The Baylor team circumvented the use of live viruses by synthesizing inert versions of the proteins that characterize the outer shell of the target viruses — proteins that are the crux of how T-cells know what to find and kill. It’s like giving the a bloodhound a scrap of cloth worn by a dangerous serial killer: you can give the dog the piece of information it needs (scent) without actually needing the cooperation of a dangerous agent. Chalk this up as another positive of modern synthetic biology. A similar “just the shell” technique was used to create preemptive vaccines for a new bird flu last year, which you can read about in this Gene-ius post.

Immunocompromise

Bone marrow transplant are a life-saving procedure that is often the last, best hope to treat serious immune system and blood-related diseases like leukemia, lymphoma, and sickle cell disease. Stem cells in your marrow are the source of all your red blood cells; replacing someone’s marrow essentially replaces the faulty hardware that leads to these diseases.

Unfortunately, to prevent rejection of the new marrow by the patient’s immune system, transplants have their immune systems heavily suppressed by medications. It can take up to three months after a transplant for the patient’s immune system to come back to full function. This is the compromise that defines current transplant medicine of all sorts, not only bone marrow.

During this time, “Severe viral infections occur in the majority of patients and are fatal in 17 to 20 percent of cases,” writes Gienna Picton in a release for the Baylor College of Medicine.

“Over the past 24 years, I’ve seen too many [transplant] patients losing their battle to adenovirus, BK virus, EBV, HHV-6 and CMV,” Jose Montoya, professor of medicine at Stanford told The Scientist.

Of the 11 transplant patients they observed, 8 had up to 4 active infections from the above list. Three of the 11 received the same therapy as the rest, but in advance to act as a prophylactic. those three did not get sick.

It was a small clinical trial, but the percentage reported is impressive: 94 percent virological and clinical response, according to the authors.
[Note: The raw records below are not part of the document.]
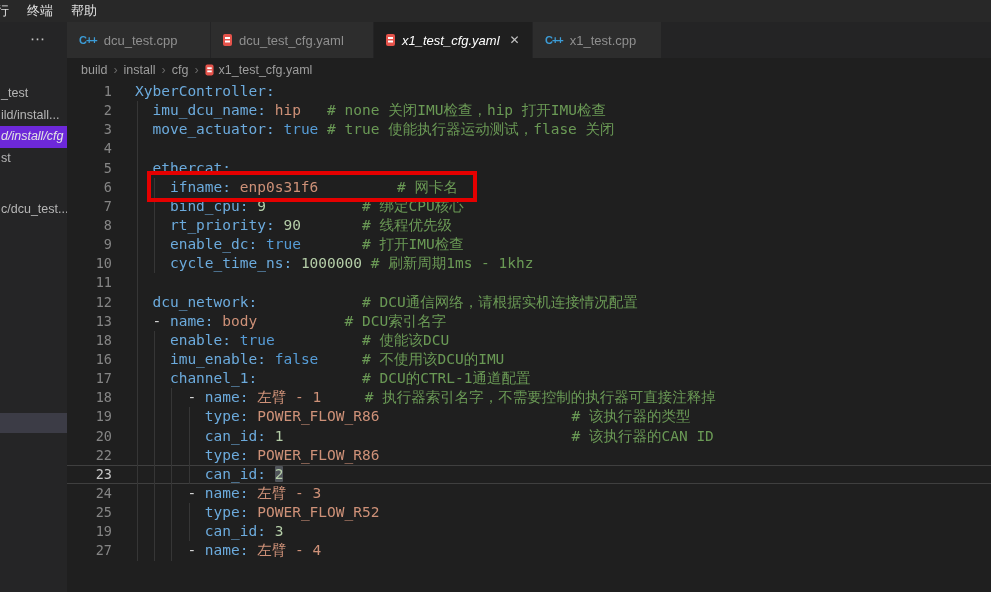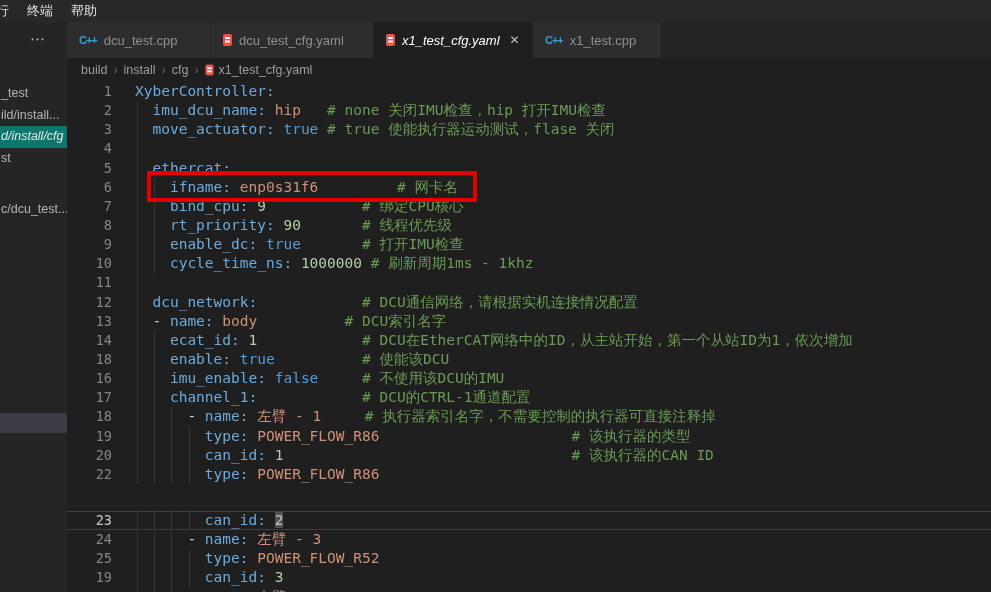--- a/index.html
+++ b/index.html
@@ -19,7 +19,7 @@
   .sb-list { position:absolute; left:0; top:61px; width:67px; }
   .sb-item { height:21.5px; line-height:21.5px; color:#b6b6b6; font-size:12.5px;
     white-space:nowrap; overflow:hidden; padding-left:1px; }
-  .sb-item.selected { background:#0f766e; color:#e4e4e4; font-style:italic; }
+  .sb-item.selected { background:#6d28d9; color:#e4e4e4; font-style:italic; }
   .sb-item.gap { margin-top:30px; }
   .sb-strip { position:absolute; left:0; top:391px; width:67px; height:20px; background:#3c3c46; }
 

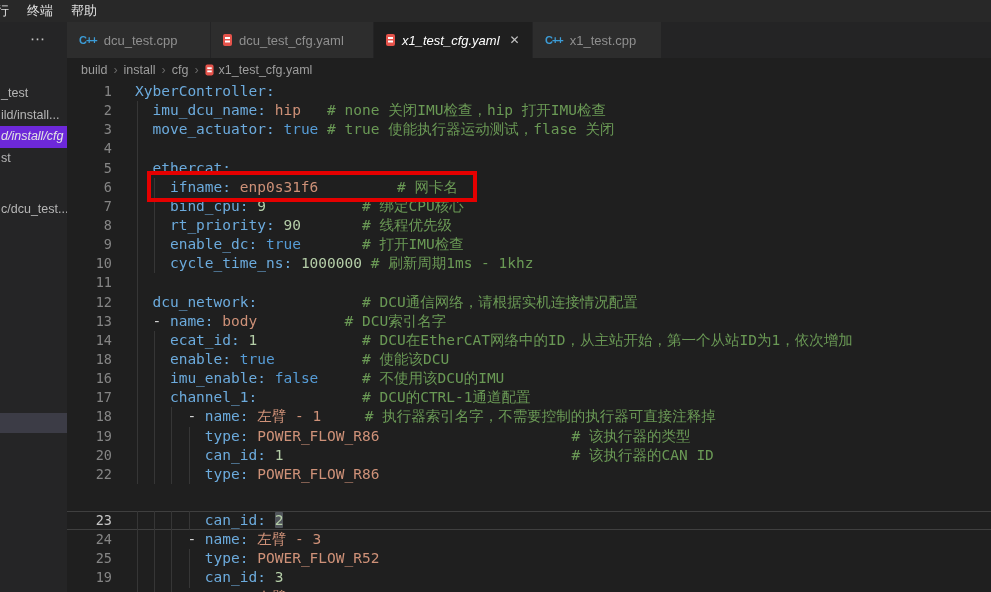--- a/index.html
+++ b/index.html
@@ -177,10 +177,6 @@
       <span class="code"><span class="guide" style="left: 1.5px;"></span><span class="tk-p">  - </span><span class="tk-k">name:</span><span class="tk-p"> </span><span class="tk-s">body</span><span class="tk-p">          </span><span class="tk-c"># DCU索引名字</span></span>
     </div>
     <div class="line">
-      <span class="ln">14</span>
-      <span class="code"><span class="guide" style="left: 1.5px;"></span><span class="guide" style="left: 18.96px;"></span><span class="tk-p">    </span><span class="tk-k">ecat_id:</span><span class="tk-p"> </span><span class="tk-n">1</span><span class="tk-p">            </span><span class="tk-c"># DCU在EtherCAT网络中的ID，从主站开始，第一个从站ID为1，依次增加</span></span>
-    </div>
-    <div class="line">
       <span class="ln">18</span>
       <span class="code"><span class="guide" style="left: 1.5px;"></span><span class="guide" style="left: 18.96px;"></span><span class="tk-p">    </span><span class="tk-k">enable:</span><span class="tk-p"> </span><span class="tk-b">true</span><span class="tk-p">          </span><span class="tk-c"># 使能该DCU</span></span>
     </div>

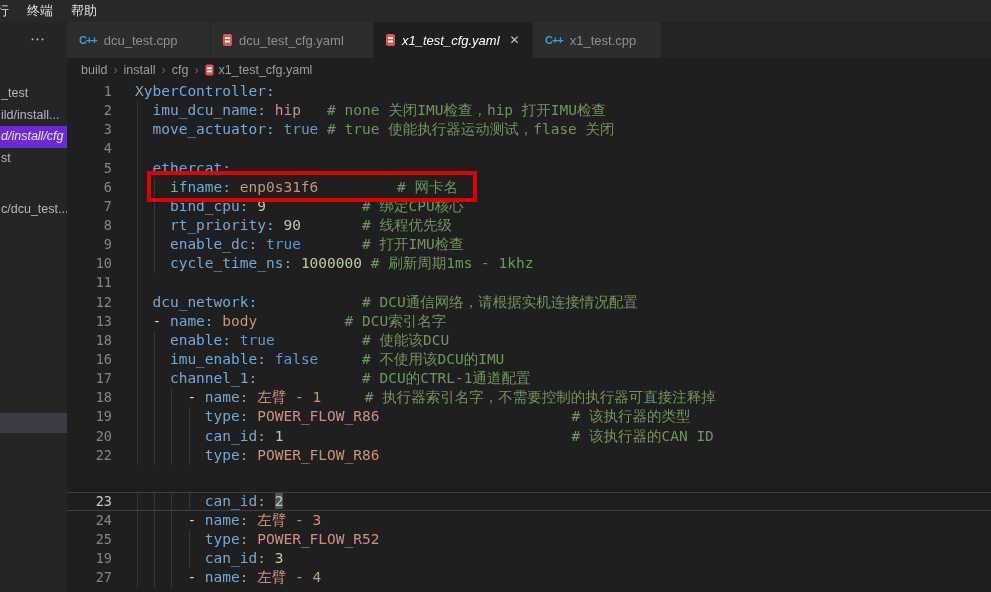--- a/index.html
+++ b/index.html
@@ -51,7 +51,7 @@
     background:#1f1f1f; overflow:hidden; font-family:"DejaVu Sans Mono", monospace;
     font-size:14.5px; }
   .line { display:flex; height:19.15px; line-height:19.15px; position:relative; }
-  .line.cur { box-shadow:inset 0 1px 0 #3f3f3f, inset 0 -1px 0 #3f3f3f;margin-top:27px; }
+  .line.cur { box-shadow:inset 0 1px 0 #3f3f3f, inset 0 -1px 0 #3f3f3f; }
   .ln { flex:none; width:45px; text-align:right; color:#858585; font-size:13.5px; }
   .line.cur .ln { color:#c6c6c6; }
   .code { flex:1; margin-left:23px; position:relative; white-space:pre; }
It seems like modified T-cells are out-and-out better than any medicines we’ve devised at combating viruses, the trick is just to give them ability to recognize their targets.

Kathryn Leung, one of the co-authors on the study, explains the faults in current antiviral treatments in the release: “[F]or adenovirus, the best medicine is only 50 percent effective; whereas, if you train cells to fight adenovirus directly, it’s almost 100 percent effective.”

This was also the first time designer T-cells were used to combat BK virus and HHV6. The Scientist’s reporting, by Ruth Williams, captures the pragmatic significance of the results:

“Making T cells for therapy has always been a nightmare,” said John Barrett, an expert in allogenic stem cell transplants from the National Heart, Lung, and Blood Institute in Bethesda, Maryland, who was not involved in the study. “The importance of this [new] approach is that it is a little bit simpler and more rapid to generate these T cells . . . and that is actually a practical breakthrough,” he said. “As a step towards making a product that could be widely available, it is very exciting.”

Kenrick Vezina is Gene-ius Editor for the Genetic Literacy Project and a freelance science writer, educator, and naturalist based in the Greater Boston area.